According to an estimate by Thomson Reuters, financial crime costs the global economy $2.4 trillion annually, with the amount projected to increase in the years ahead. Despite spending approximately 3% of their turnover on battling it, “organizations are clearly struggling to curtail financial crime,” David Craig, an executive at Thomson Reuters’s Refinitiv. said. “Inefficient, costly compliance processes are simply inadequate when it comes to screening,” and as a result spending on third-party expertise is on the rise. Consulting in the area of risk and compliance last year represented 5% of US’s $58 billion consulting industry, with the segment one of the fastest growing areas in the landscape. 

Asked about NICE Actimize’s track record in advisory, Hetherington pointed at the firm’s nearly two decades' experience working with financial institutions of all sizes in implementing financial crime solutions across anti-money laundering, anti-fraud, market surveillance, and compliance. “We have worked with hundreds of our customers implementing NICE Actimize’s portfolio of financial crime and compliance solutions. Our eCAP unit offers the depth of experience gained from these engagements and continuous learning in the field," he said.

NICE launches financial crime consulting practice

“We have already consulted on a range of issues, including: Robotic Process Automation (RPA) operational assessments and business case ROI evaluations; alert tuning and optimization; end-to-end investigation observations for operational enhancements; technology eco-system evaluations; enterprise consultancy to align business and technology roadmaps and infrastructure; and adoption of cloud technology," he added.

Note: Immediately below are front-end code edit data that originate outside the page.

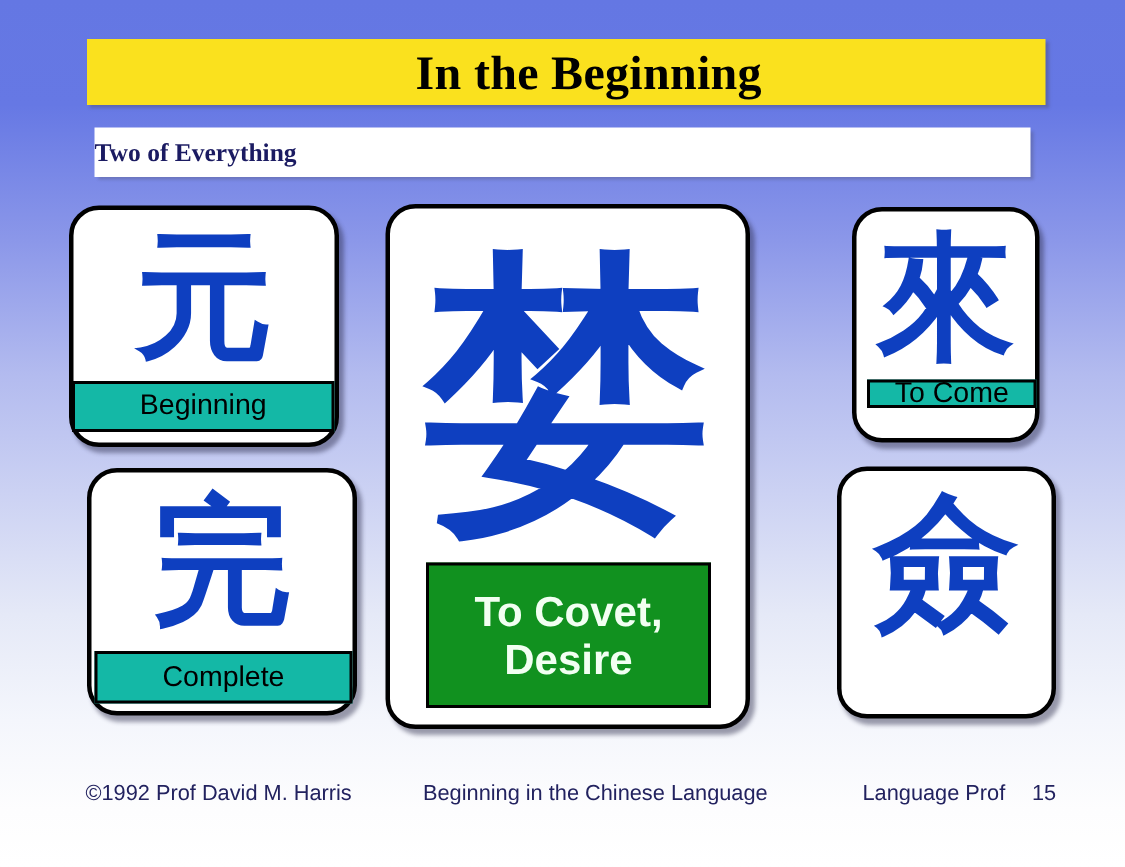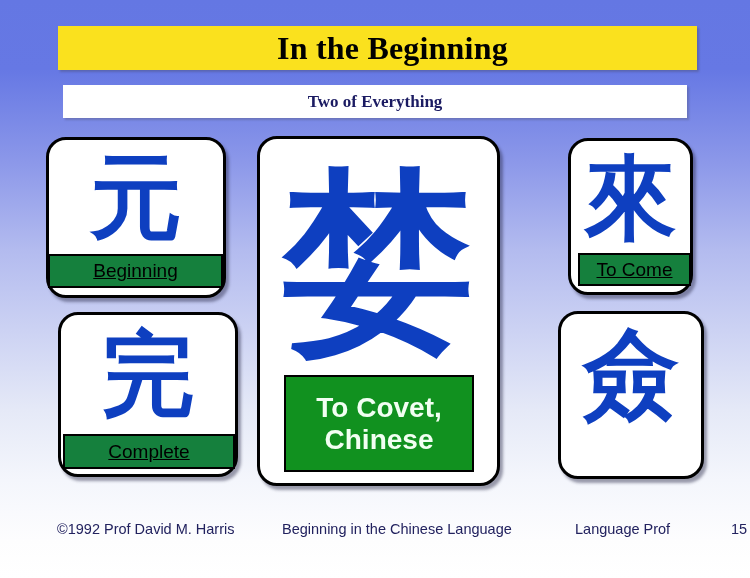--- a/index.html
+++ b/index.html
@@ -64,7 +64,7 @@
     box-shadow: 2px 2px 2px rgba(70,70,90,0.30);
     display: flex;
     align-items: center;
-    justify-content: center;
+    justify-content: flex-start;
   }
   #subtitle-text {
     font-family: "Liberation Serif", "DejaVu Serif", serif;

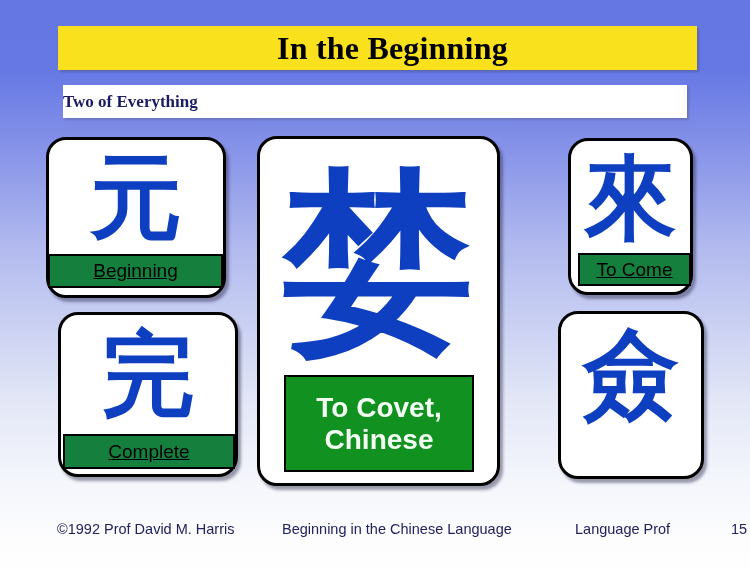--- a/index.html
+++ b/index.html
@@ -107,10 +107,9 @@
     line-height: 1.12;
   }
   .label-yellow {
-    background: #15803d;
+    background: #14b8a6;
     color: #000000;
     font-size: 19px;
-    text-decoration: underline;
   }
   .label-green {
     background: #11911f;

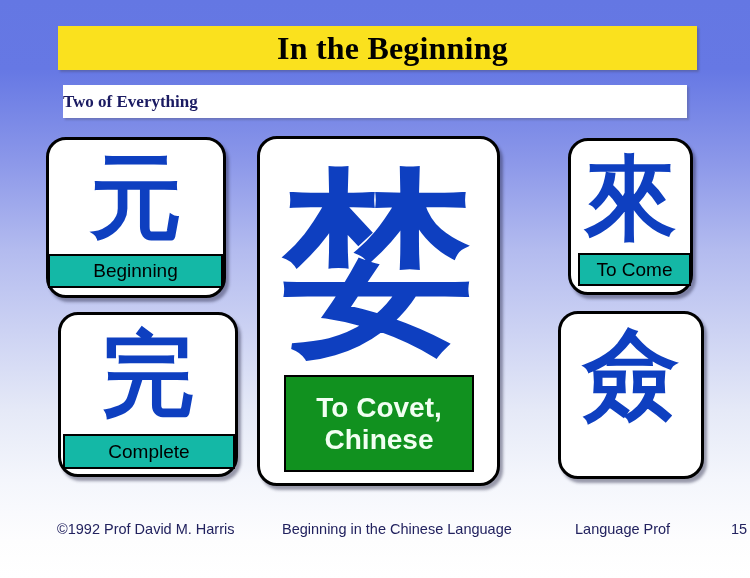--- a/index.html
+++ b/index.html
@@ -136,7 +136,7 @@
   
   #card-tocome { left: 568px; top: 138px; width: 125px; height: 157px; }
   #card-tocome .glyph { top: 6px; height: 104px; font-size: 92px; }
-  #card-tocome .label { left: 7px; top: 112px; width: 113px; height: 33px; }
+  #card-tocome .label { left: 7px; top: 112px; width: 113px; height: 19px; }
 
   
   #card-together { left: 558px; top: 311px; width: 146px; height: 168px; }

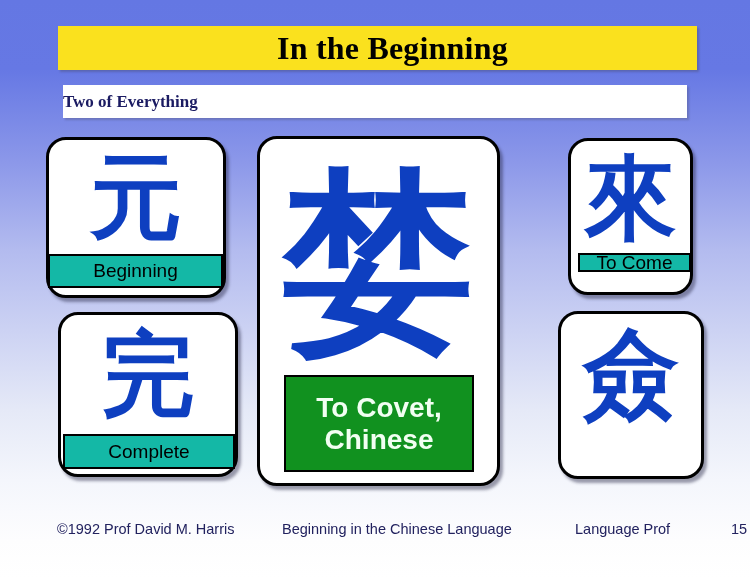--- a/index.html
+++ b/index.html
@@ -188,7 +188,7 @@
     <div class="glyph">婪</div>
     <div class="label label-green">
       <span>To Covet,</span>
-      <span>Chinese</span>
+      <span>Desire</span>
     </div>
   </div>
 

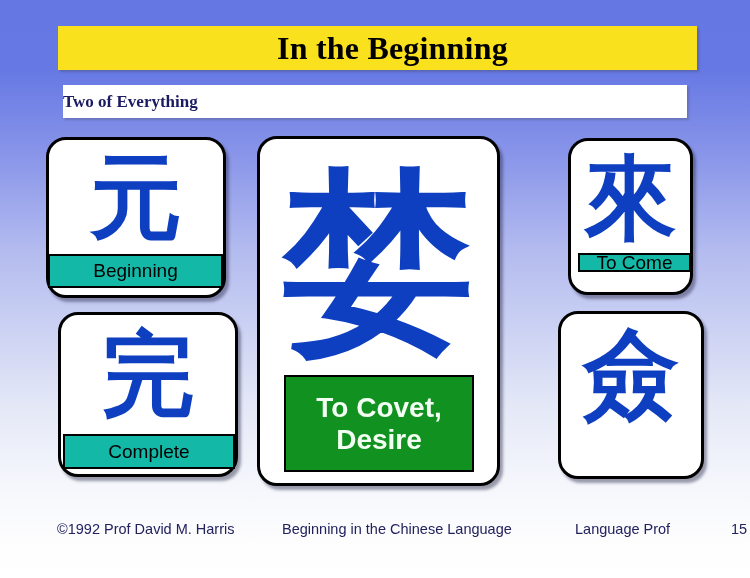--- a/index.html
+++ b/index.html
@@ -159,7 +159,7 @@
   #footer-copyright { position: absolute; left: 57px; }
   #footer-center    { position: absolute; left: 282px; }
   #footer-page      { position: absolute; left: 575px; }
-  #footer-page-num  { position: absolute; left: 688px; margin-left: 43px; }
+  #footer-page-num  { position: absolute; left: 688px; }
 </style>
 </head>
 <body>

Tackling financial crime and compliance

Alongside the firm’s financial crime expertise and heritage with clients, the eCAP arm will enable results delivery through its proprietary "Financial Crime Target Operating Model." “This methodology is at the heart of our approach and is designed to pinpoint objectives, create a meaningful technology roadmap and establish a strong enterprise operational plan," Hetherington said. Similar to other areas of operations, a Target Operating Model (TOM) is key for ensuring an effective rollout, with a TOM providing the contours on which to build financial crime programs. 

“eCAP works with clients to evaluate all aspects of their financial crime programs – not just process and technology, but also people. Inefficiencies are identified, with guidance provided to help reduce costs and improve the effectiveness of financial crime programs. Our holistic approach addresses all financial crime technology implementation and compliance related integration matters and outlines the best business and technology operational practices across the enterprise," he said. 

Building on first-hand access to NICE Actimize’s technology backbone – the new consulting firm will enable clients to “stay on top of developing technologies such as artificial intelligence and robotic process automation, as well as create best practices for operational excellence and utilization of cost effective techniques,” Craig Costigan, who leads the NICE Actimize suite, said.

NICE is positioning the consulting arm as an independent player, providing support to both NICE Actimize user groups as well as non-NICE clients. Led from New York, the Financial Crime Enterprise Consulting & Advisory wing will serve customers globally. The team consists of consultants, subject matter experts, analytics experts, software engineers, and solution architects.